The Gap Technographics Leaves for Investment Firms

Try to track the technologies Microsoft uses, and the first thing that becomes clear is how scattered the question really is. Microsoft is microsoft.com, but it is also azure.com, github.com, linkedin.com, xbox.com, office.com, and hundreds of country and product subdomains. None of those addresses carry a built-in label saying this belongs to Microsoft, ticker MSFT. A crawler hitting azure.com on its own has no idea it is looking at part of Microsoft’s digital estate.

Detection is the easy part. Web crawlers can fingerprint what runs on a given page – the CDN, the analytics tags, the payments processor, the CMS – with reasonable reliability. The harder problem sits one layer up: rolling that detection back to the company, and from there to the listed issuer whose securities a fund might actually trade. Without that aggregation, web-derived technology data is interesting at the page level but not actionable at the investment level. An analyst cannot build a thesis around azure.com uses X. They need Microsoft uses X.

This is the gating problem for using web data in equity research. And for most of the past decade, the established technographics market has not solved it – not because the problem is impossible, but because the customers driving that market never asked it to.
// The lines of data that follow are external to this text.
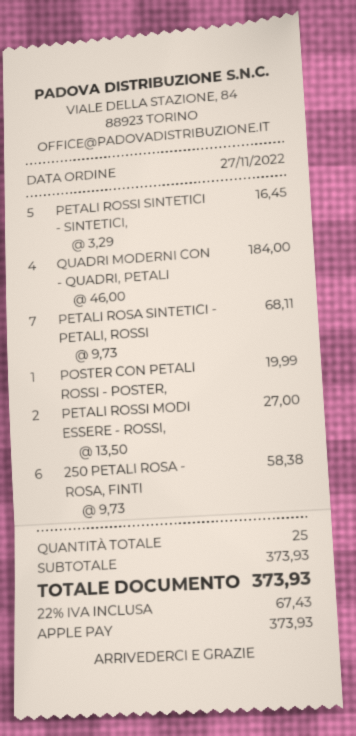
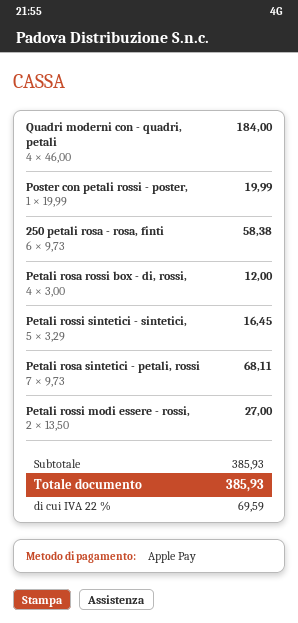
Petali rosa rossi box - di, rossi,: none -> 4 x 3.00 = 12.00
subtotal: 373.93 -> 385.93
tax: 22% = 67.43 -> 22% = 69.59
total: 373.93 -> 385.93

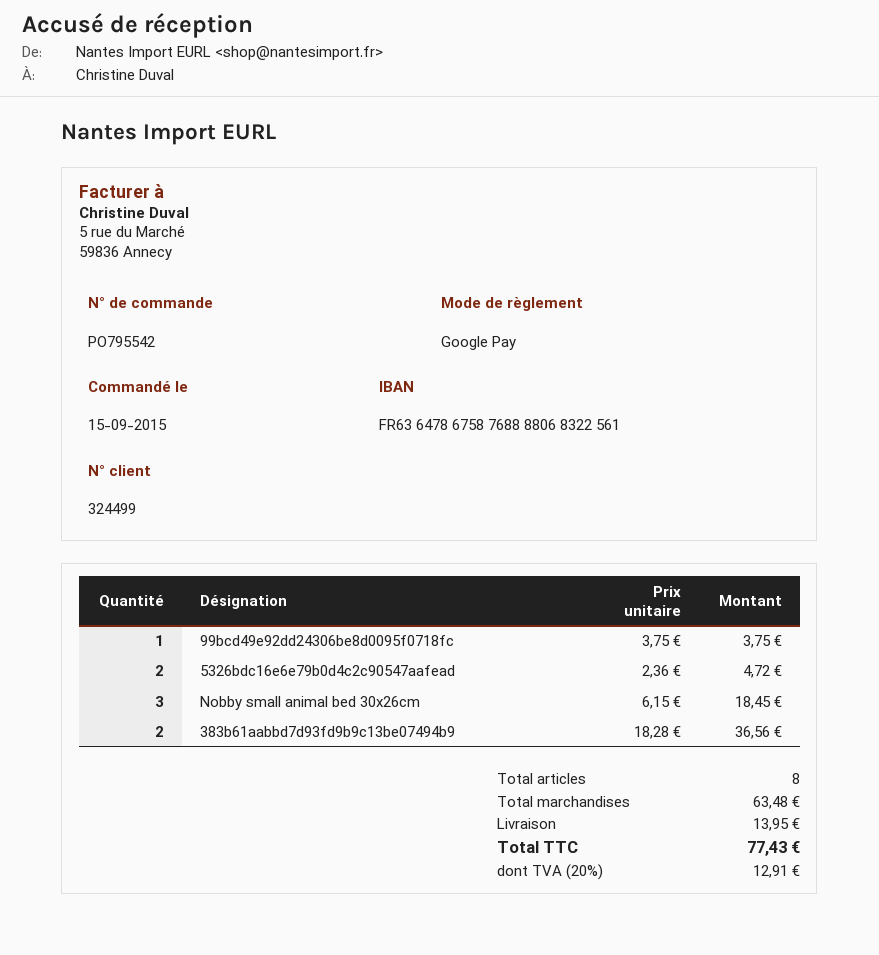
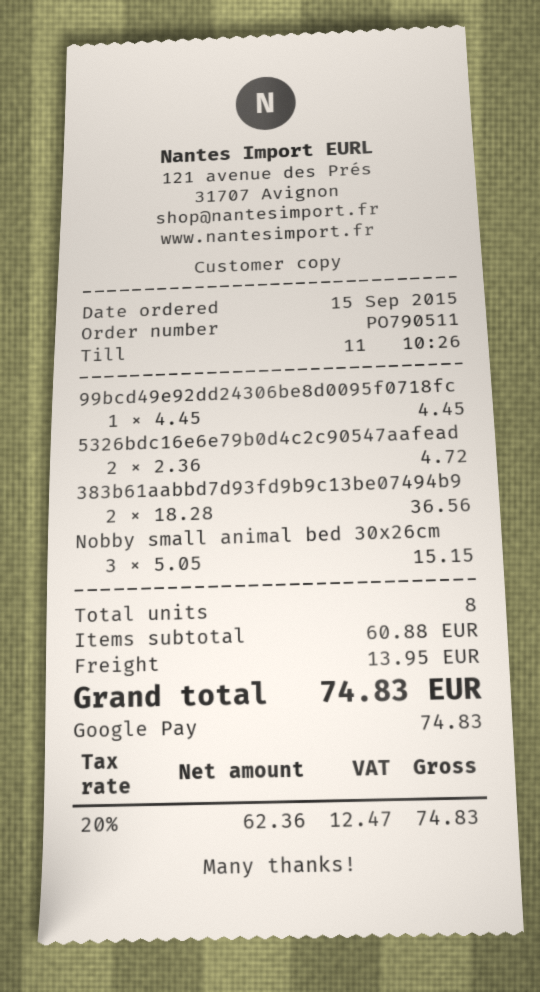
order number: PO795542 -> PO790511
99bcd49e92dd24306be8d0095f0718fc: 1 x 3.75 = 3.75 -> 1 x 4.45 = 4.45
Nobby small animal bed 30x26cm: 3 x 6.15 = 18.45 -> 3 x 5.05 = 15.15
subtotal: 63.48 -> 60.88
tax: 20% = 12.91 -> 20% = 12.47
total: 77.43 -> 74.83

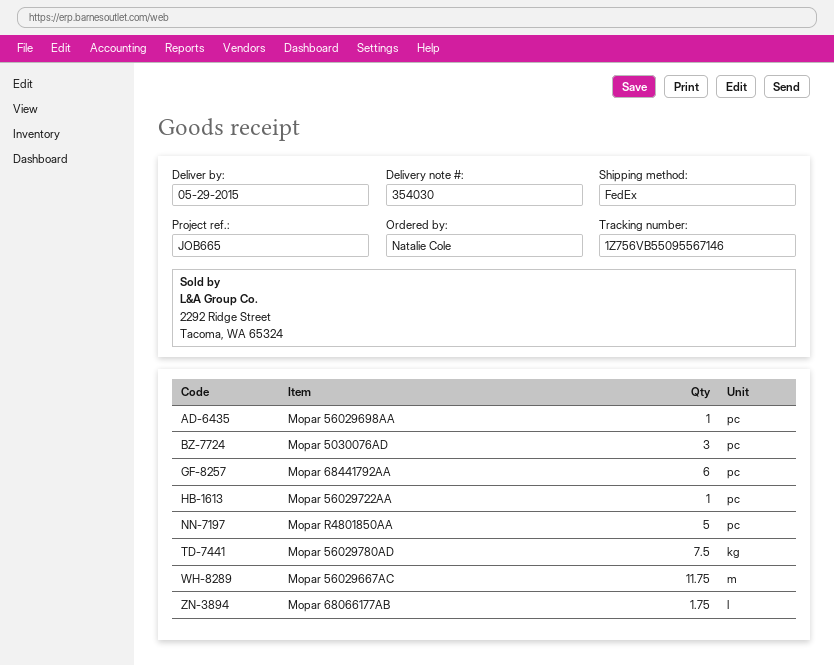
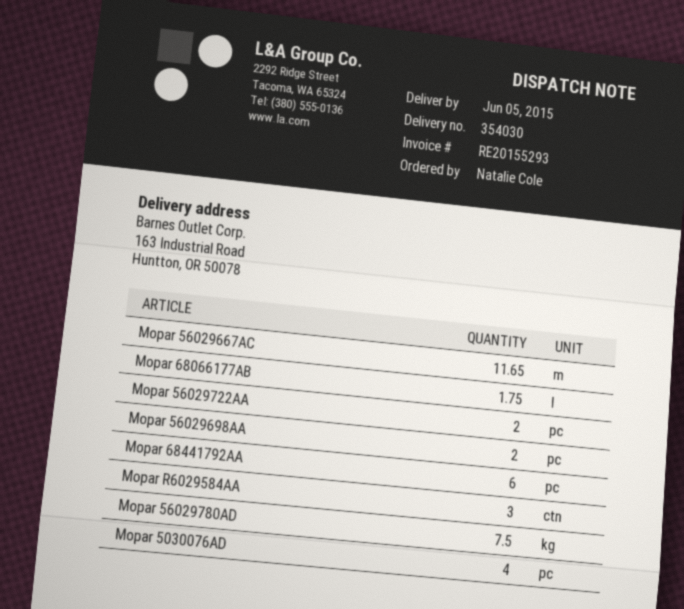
delivery date: 2015-05-29 -> 2015-06-05
Mopar 56029698AA: 1 -> 2
Mopar 5030076AD: 3 -> 4
Mopar 56029722AA: 1 -> 2
Mopar R4801850AA: 5 -> none
Mopar 56029667AC: 11.75 -> 11.65
Mopar R6029584AA: none -> 3

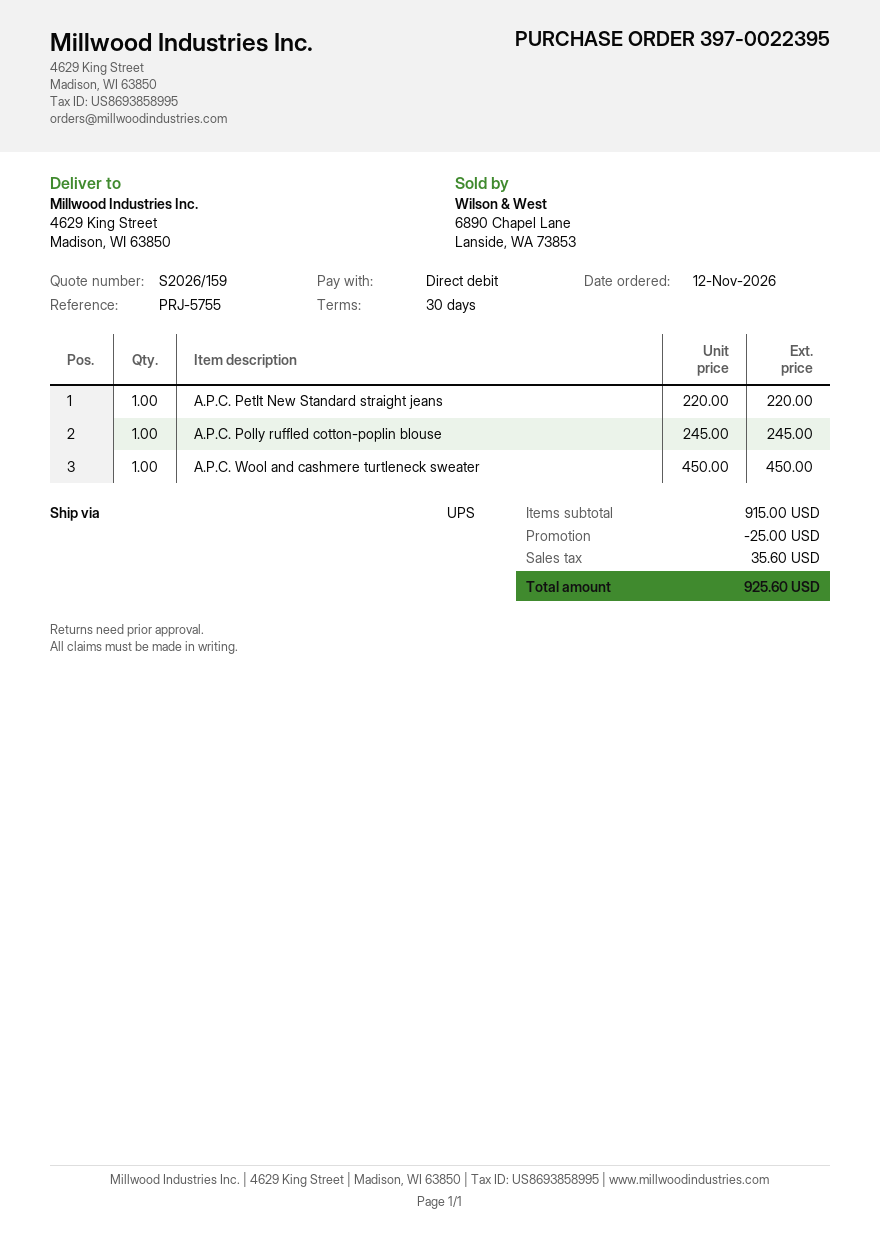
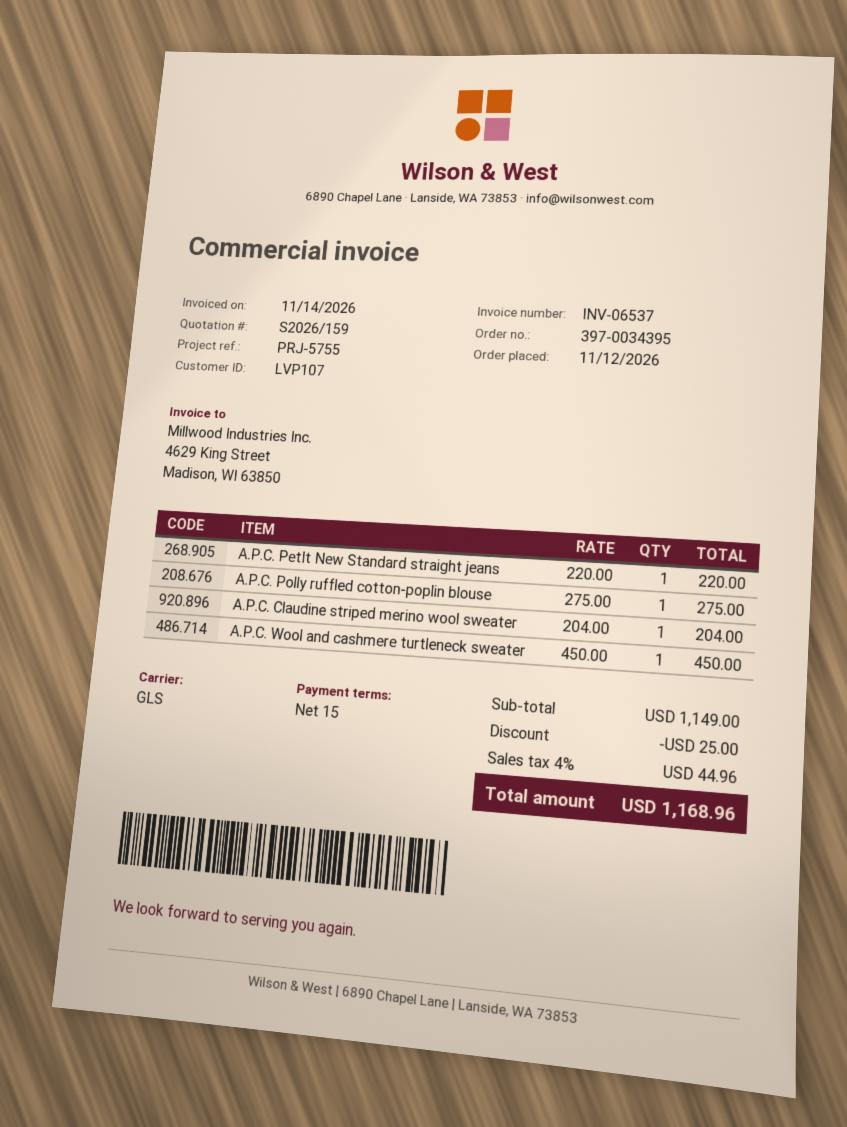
order number: 397-0022395 -> 397-0034395
payment terms: 30 days -> 15 days
shipping method: UPS -> GLS
A.P.C. Polly ruffled cotton-poplin blouse: 1 x 245.00 = 245.00 -> 1 x 275.00 = 275.00
A.P.C. Claudine striped merino wool sweater: none -> 1 x 204.00 = 204.00
subtotal: 915.00 -> 1149.00
tax: 35.60 -> 44.96
total: 925.60 -> 1168.96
A market built for sales, not investors

The vendors that have come to define commercial technographics were built around B2B sales and marketing intelligence. Their customers are sales reps targeting accounts that run a particular CRM, marketers sizing the addressable footprint of a SaaS product, and outbound teams looking for renewal triggers. For those use cases, domain-level matching is enough. A rep targeting companies using AWS does not especially care whether azure.com is correctly mapped to Microsoft the issuer; they care about the lead in front of them.

That commercial logic has shaped what the category has built. Detection at scale, yes. Coverage of major technologies, yes. CRM integration and account-based marketing workflows, certainly. But the work of resolving a sprawl of domains and subdomains to a single issuer-level identity – the layer that matters for portfolio analysis – has been left undone, because no one in the customer base was paying for it to be done.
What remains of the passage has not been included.